Assessing the Reliability of UI Trap Cards

Jeff Sauro, PhD • Steve Jenks, PhD • Dylan Atkins • Jim Lewis, PhD

Feature image with UI trap card illustrationsWould having a system for classifying usability problems be helpful to UX researchers and designers? Would it reduce the evaluator effect?

Categorization frameworks have been around for decades, but in our experience, they haven’t seen a lot of adoption by commercial development teams. There are probably a few reasons for this: they might not be perceived as helpful, they can be difficult to learn, and they take time to use.

For a method to be valid (in this case, to improve problem detection and correction), it first needs to be reliable. That is, independent evaluators using a categorization framework should come to the same or similar conclusions when presented with the same problems.

In an earlier article, we reviewed different methods for categorizing problems uncovered in usability testing. The potential benefits of using a method or framework for categorizing problems are to help find the root causes of the problem, assess the potential impact if it’s not resolved, and provide an easier way to track problems over time.

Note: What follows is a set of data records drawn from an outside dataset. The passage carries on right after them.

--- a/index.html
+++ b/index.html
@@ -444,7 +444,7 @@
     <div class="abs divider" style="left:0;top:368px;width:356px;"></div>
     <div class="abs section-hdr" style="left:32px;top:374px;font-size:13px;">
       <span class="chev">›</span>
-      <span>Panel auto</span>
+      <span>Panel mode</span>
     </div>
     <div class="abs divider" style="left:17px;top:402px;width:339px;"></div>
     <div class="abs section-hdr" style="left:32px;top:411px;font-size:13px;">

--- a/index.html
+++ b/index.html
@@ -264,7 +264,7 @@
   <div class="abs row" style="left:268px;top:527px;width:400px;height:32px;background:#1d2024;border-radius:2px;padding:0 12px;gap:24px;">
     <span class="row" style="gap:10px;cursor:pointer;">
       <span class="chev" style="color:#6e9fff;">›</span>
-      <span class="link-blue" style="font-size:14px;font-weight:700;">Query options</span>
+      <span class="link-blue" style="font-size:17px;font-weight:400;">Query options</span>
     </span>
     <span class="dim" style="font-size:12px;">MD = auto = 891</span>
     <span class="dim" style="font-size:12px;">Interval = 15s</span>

In that analysis, however, we found only modest to good agreement as measured using the kappa coefficient for some frameworks. Additionally, some data suggest that these frameworks can be a bit difficult to apply, require more training, and take time.

One of the more recent frameworks we reviewed is UI Tenets and Traps. It was developed in 2009 by Michael Medlock and Steve Herbst, both alumni of Microsoft and currently working at Meta and Amazon respectively.

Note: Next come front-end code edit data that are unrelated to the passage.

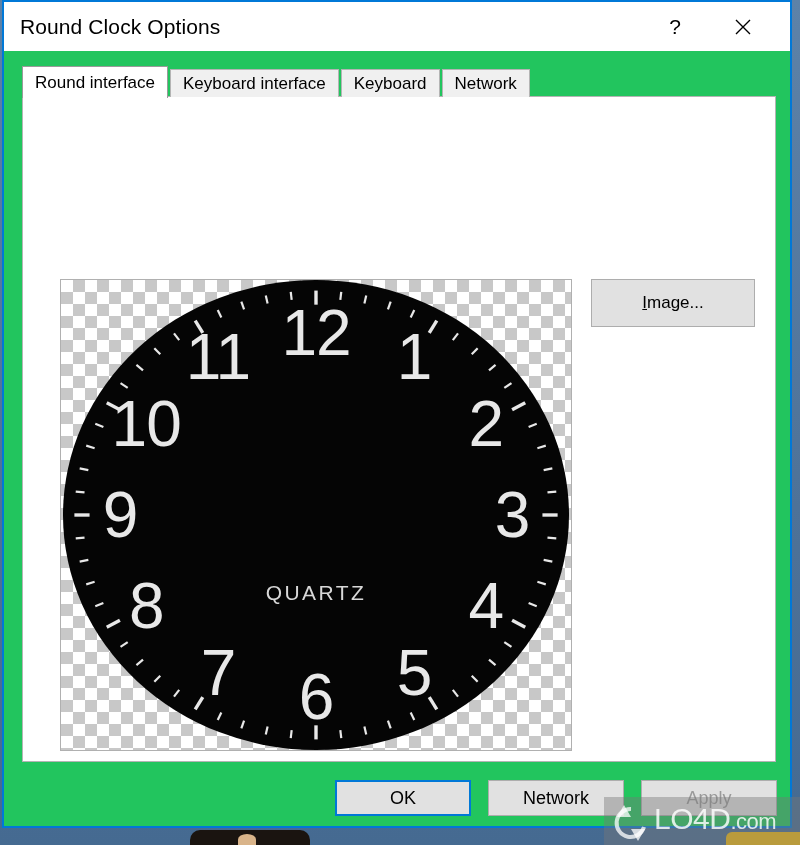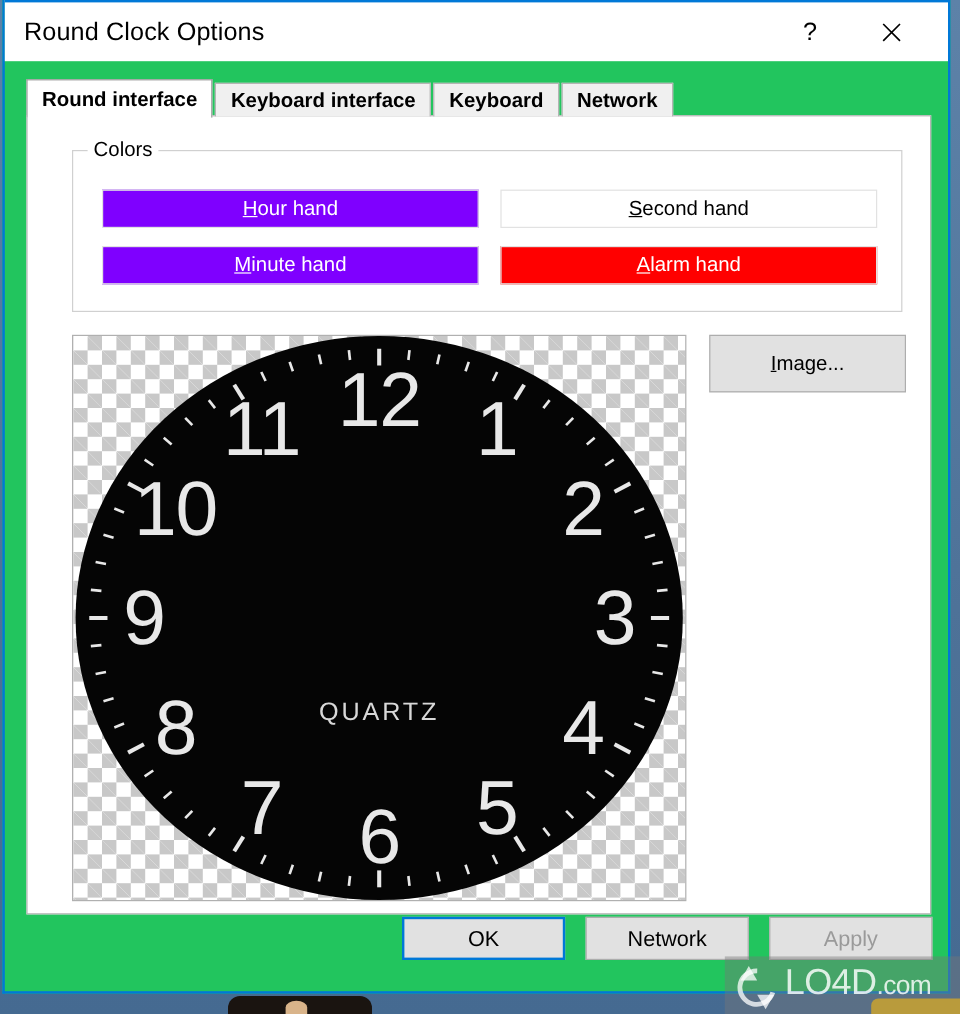--- a/index.html
+++ b/index.html
@@ -91,7 +91,6 @@
     box-sizing: border-box;
     white-space: nowrap;
     margin-right: 2px;
-    font-weight: bold;
   }
   .tab.active {
     height: 32px;

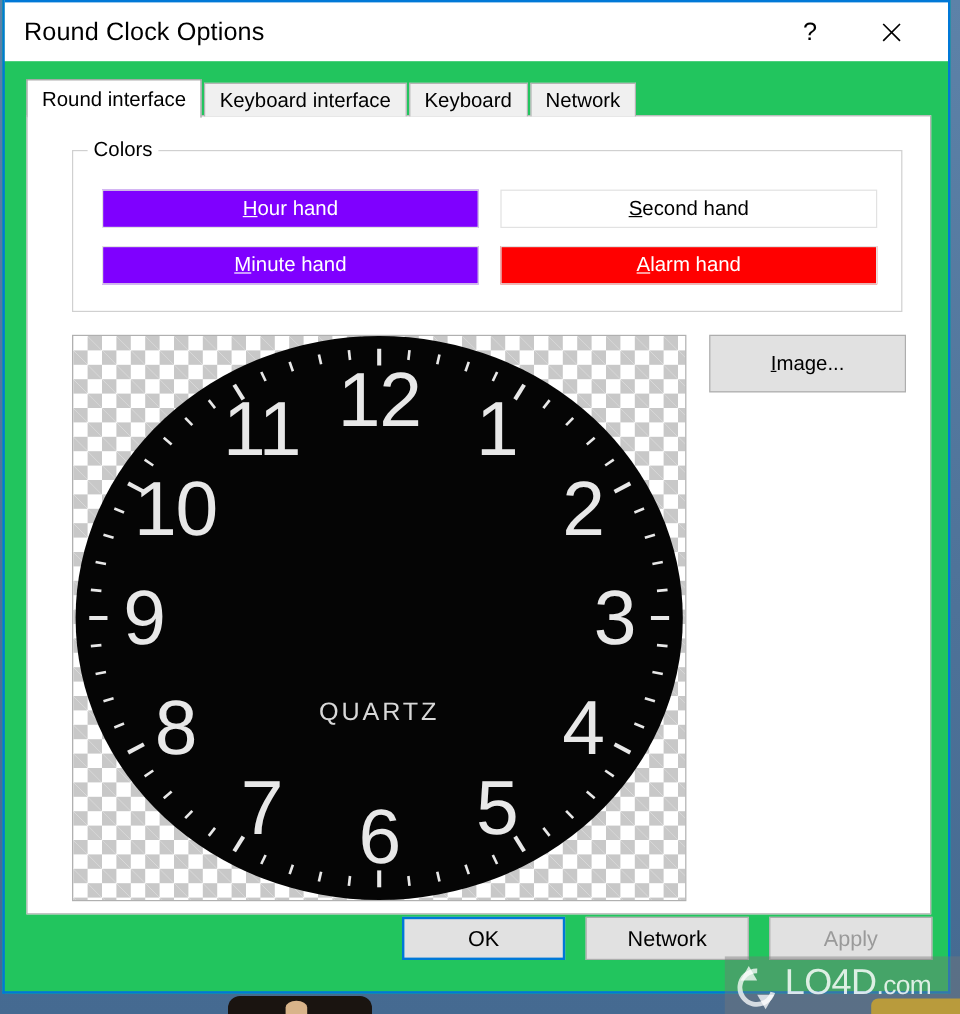--- a/index.html
+++ b/index.html
@@ -250,25 +250,6 @@
 
   <div class="tabpage">
 
-    <div class="groupbox">
-      <div class="group-legend">Colors</div>
-
-      <div class="colorbtn cb-hour" style="background: rgb(127, 0, 255); color: rgb(255, 255, 255);">
-        <span><u>H</u><span>our hand</span></span>
-      </div>
-
-      <div class="colorbtn cb-minute" style="background: rgb(127, 0, 255); color: rgb(255, 255, 255);">
-        <span><u>M</u><span>inute hand</span></span>
-      </div>
-
-      <div class="colorbtn cb-second" style="background: rgb(255, 255, 255); color: rgb(0, 0, 0);">
-        <span><u>S</u><span>econd hand</span></span>
-      </div>
-
-      <div class="colorbtn cb-alarm" style="background: rgb(255, 0, 0); color: rgb(255, 255, 255);">
-        <span><u>A</u><span>larm hand</span></span>
-      </div>
-    </div>
 
     <div class="previewbox">
       <svg class="clock-svg" width="510" height="470" viewBox="0 0 510 470">

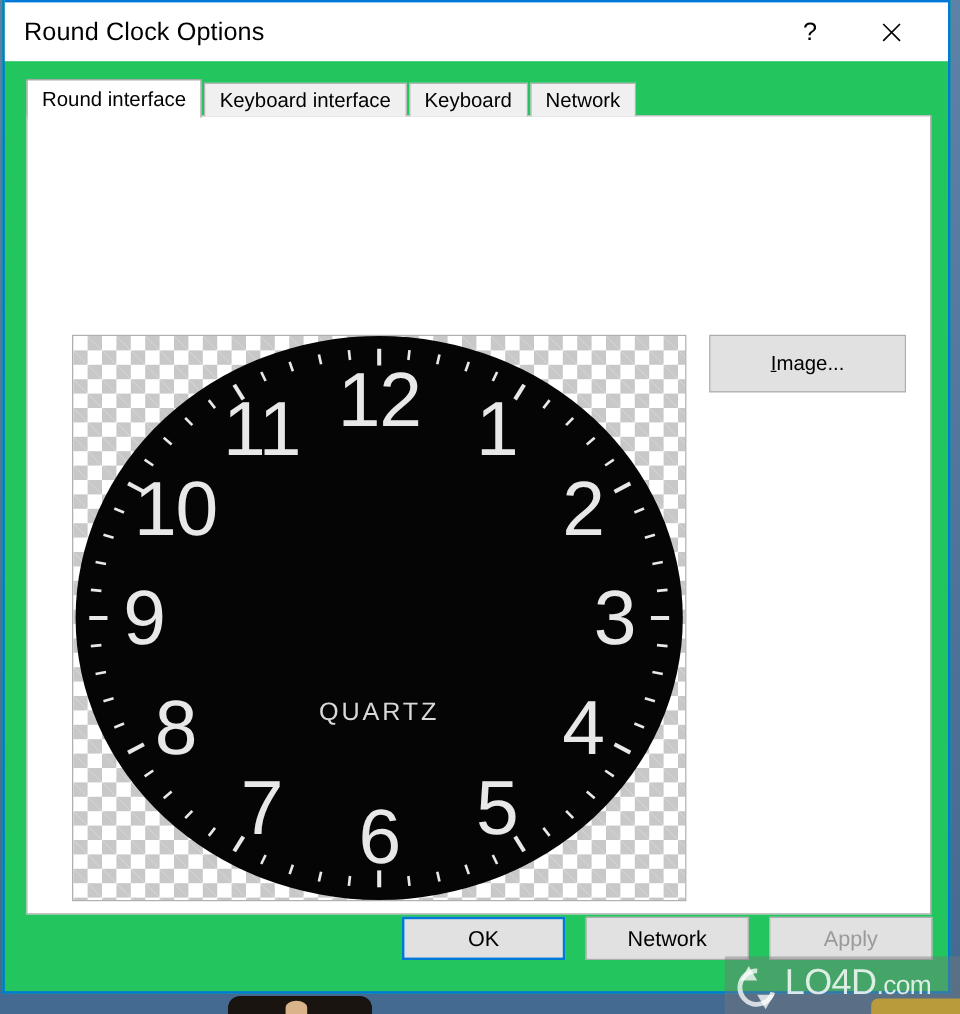--- a/index.html
+++ b/index.html
@@ -176,7 +176,7 @@
   
   .footer {
     position: absolute;
-    left: 0; top: 764px;
+    left: 0; top: 780px;
     width: 786px; height: 44px; text-align: center;
   }
   .fbtn {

They have found success in training teams to use the UI Tenets and Traps—so much so that Microsoft continues to offer their employees formal training in its use, even after Michael and Steve left. The method is widely used, and it is formally taught at companies like Meta and Amazon.

Part of the reason for the success may be the delivery of the framework. There are 26 color-coded cards with up-to-date examples using hardware and software products. Each card describes a “trap” (common lower-level design problems that degrade user experiences, such as accidental activation, unnecessary steps, and unwanted disclosure) and indicates the associated tenet (high-level general attributes of good UI design such as comfortable, efficient, and discreet). More than 10,000 decks have been sold to researchers around the world (Herbst, personal communication, Dec 27, 2023).

We purchased a set of the trap cards in 2018 and wanted to get a sense of how could be used to systematically identify and code UI problems for projects we work on.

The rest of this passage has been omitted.